* _WHAT IS EXPECTED_: Below are the records; copy each line in them that holds the word "feet".

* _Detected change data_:

-------------------------

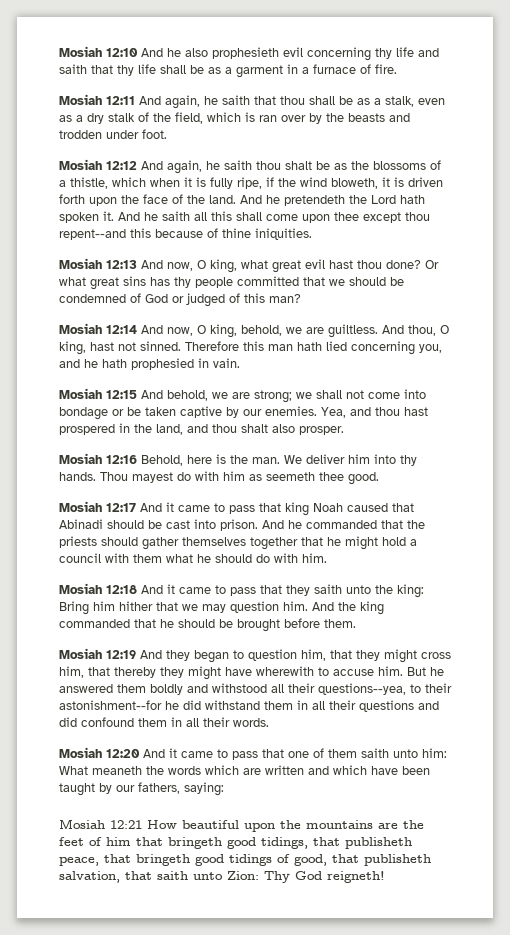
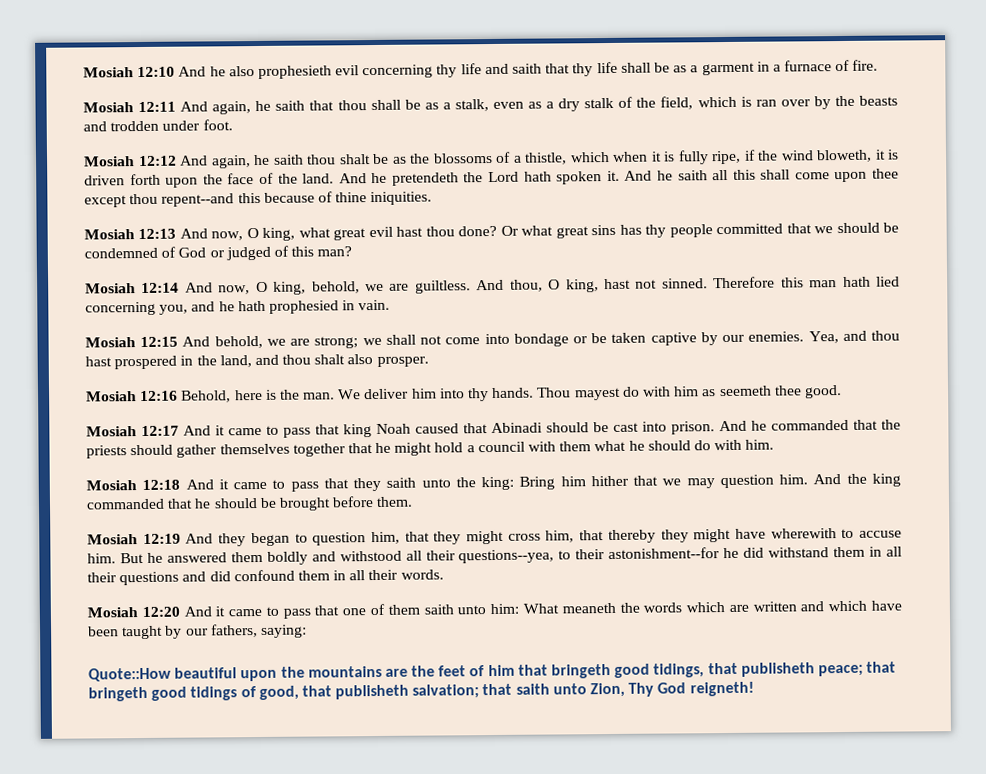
- Mosiah 12:21 How beautiful upon the mountains are the feet of him that bringeth good tidings, that publisheth peace, that bringeth good tidings of good, that publisheth salvation, that saith unto Zion: Thy God reigneth!
+ Quote::How beautiful upon the mountains are the feet of him that bringeth good tidings, that publisheth peace; that bringeth good tidings of good, that publisheth salvation; that saith unto Zion, Thy God reigneth!

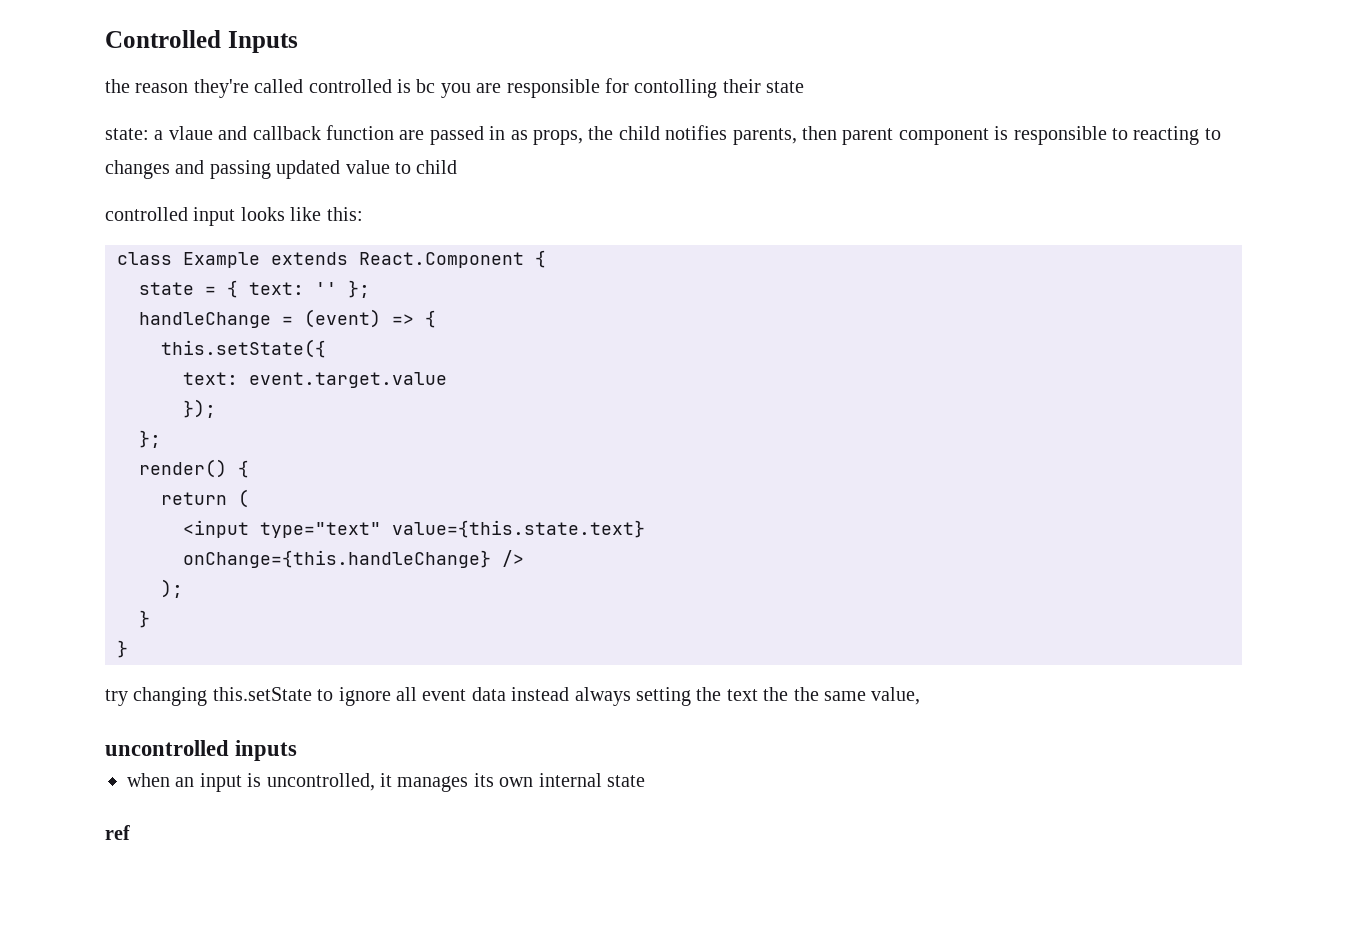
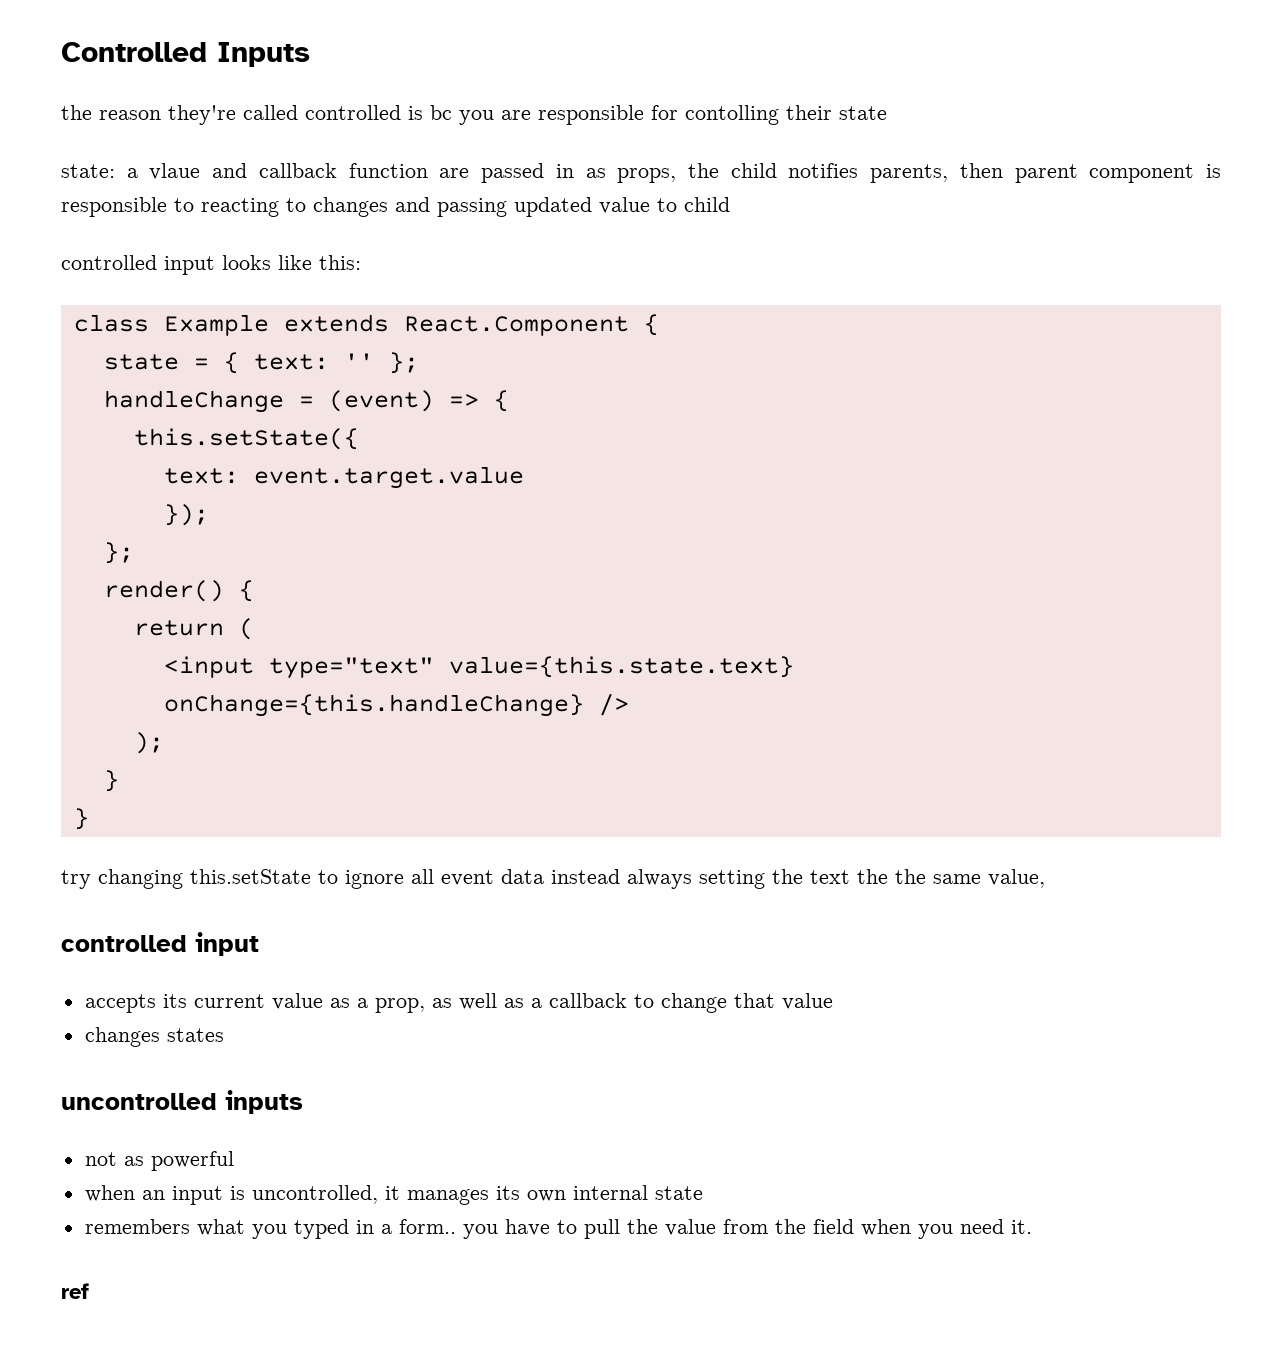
  try changing this.setState to ignore all event data instead always setting the text the the same value,
+ controlled input
+ accepts its current value as a prop, as well as a callback to change that value
+ changes states
+ not as powerful
+ remembers what you typed in a form.. you have to pull the value from the field when you need it.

-------------------------

* _SOLUTION_:
- Mosiah 12:21 How beautiful upon the mountains are the feet of him that bringeth good tidings, that publisheth peace, that bringeth good tidings of good, that publisheth salvation, that saith unto Zion: Thy God reigneth!
+ Quote::How beautiful upon the mountains are the feet of him that bringeth good tidings, that publisheth peace; that bringeth good tidings of good, that publisheth salvation; that saith unto Zion, Thy God reigneth!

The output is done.